> _WHAT THE EXERCISE ASKS_: The required output is the full listing below, reproduced word for word.
──────────────────────────────
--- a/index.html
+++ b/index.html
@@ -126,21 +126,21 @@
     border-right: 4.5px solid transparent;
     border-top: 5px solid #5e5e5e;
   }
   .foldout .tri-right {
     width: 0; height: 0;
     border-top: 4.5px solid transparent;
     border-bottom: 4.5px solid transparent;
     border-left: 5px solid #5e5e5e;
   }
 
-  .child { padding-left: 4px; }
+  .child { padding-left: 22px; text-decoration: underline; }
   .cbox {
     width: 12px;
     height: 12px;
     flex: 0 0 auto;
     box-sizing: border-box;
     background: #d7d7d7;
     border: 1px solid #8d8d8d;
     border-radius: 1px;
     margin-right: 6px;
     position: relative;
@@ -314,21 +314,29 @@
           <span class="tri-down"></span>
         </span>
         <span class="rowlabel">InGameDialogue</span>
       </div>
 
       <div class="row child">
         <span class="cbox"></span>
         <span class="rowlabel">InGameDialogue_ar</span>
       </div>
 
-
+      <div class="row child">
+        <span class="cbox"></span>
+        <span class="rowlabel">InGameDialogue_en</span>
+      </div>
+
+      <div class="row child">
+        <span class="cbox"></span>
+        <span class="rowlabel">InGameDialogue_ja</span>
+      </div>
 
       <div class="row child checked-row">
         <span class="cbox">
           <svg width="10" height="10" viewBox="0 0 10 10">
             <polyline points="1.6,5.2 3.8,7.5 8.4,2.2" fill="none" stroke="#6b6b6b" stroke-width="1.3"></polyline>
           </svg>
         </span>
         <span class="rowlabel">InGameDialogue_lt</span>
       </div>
──────────────────────────────
> _TASK RESULT_:
--- a/index.html
+++ b/index.html
@@ -126,21 +126,21 @@
     border-right: 4.5px solid transparent;
     border-top: 5px solid #5e5e5e;
   }
   .foldout .tri-right {
     width: 0; height: 0;
     border-top: 4.5px solid transparent;
     border-bottom: 4.5px solid transparent;
     border-left: 5px solid #5e5e5e;
   }
 
-  .child { padding-left: 4px; }
+  .child { padding-left: 22px; text-decoration: underline; }
   .cbox {
     width: 12px;
     height: 12px;
     flex: 0 0 auto;
     box-sizing: border-box;
     background: #d7d7d7;
     border: 1px solid #8d8d8d;
     border-radius: 1px;
     margin-right: 6px;
     position: relative;
@@ -314,21 +314,29 @@
           <span class="tri-down"></span>
         </span>
         <span class="rowlabel">InGameDialogue</span>
       </div>
 
       <div class="row child">
         <span class="cbox"></span>
         <span class="rowlabel">InGameDialogue_ar</span>
       </div>
 
-
+      <div class="row child">
+        <span class="cbox"></span>
+        <span class="rowlabel">InGameDialogue_en</span>
+      </div>
+
+      <div class="row child">
+        <span class="cbox"></span>
+        <span class="rowlabel">InGameDialogue_ja</span>
+      </div>
 
       <div class="row child checked-row">
         <span class="cbox">
           <svg width="10" height="10" viewBox="0 0 10 10">
             <polyline points="1.6,5.2 3.8,7.5 8.4,2.2" fill="none" stroke="#6b6b6b" stroke-width="1.3"></polyline>
           </svg>
         </span>
         <span class="rowlabel">InGameDialogue_lt</span>
       </div>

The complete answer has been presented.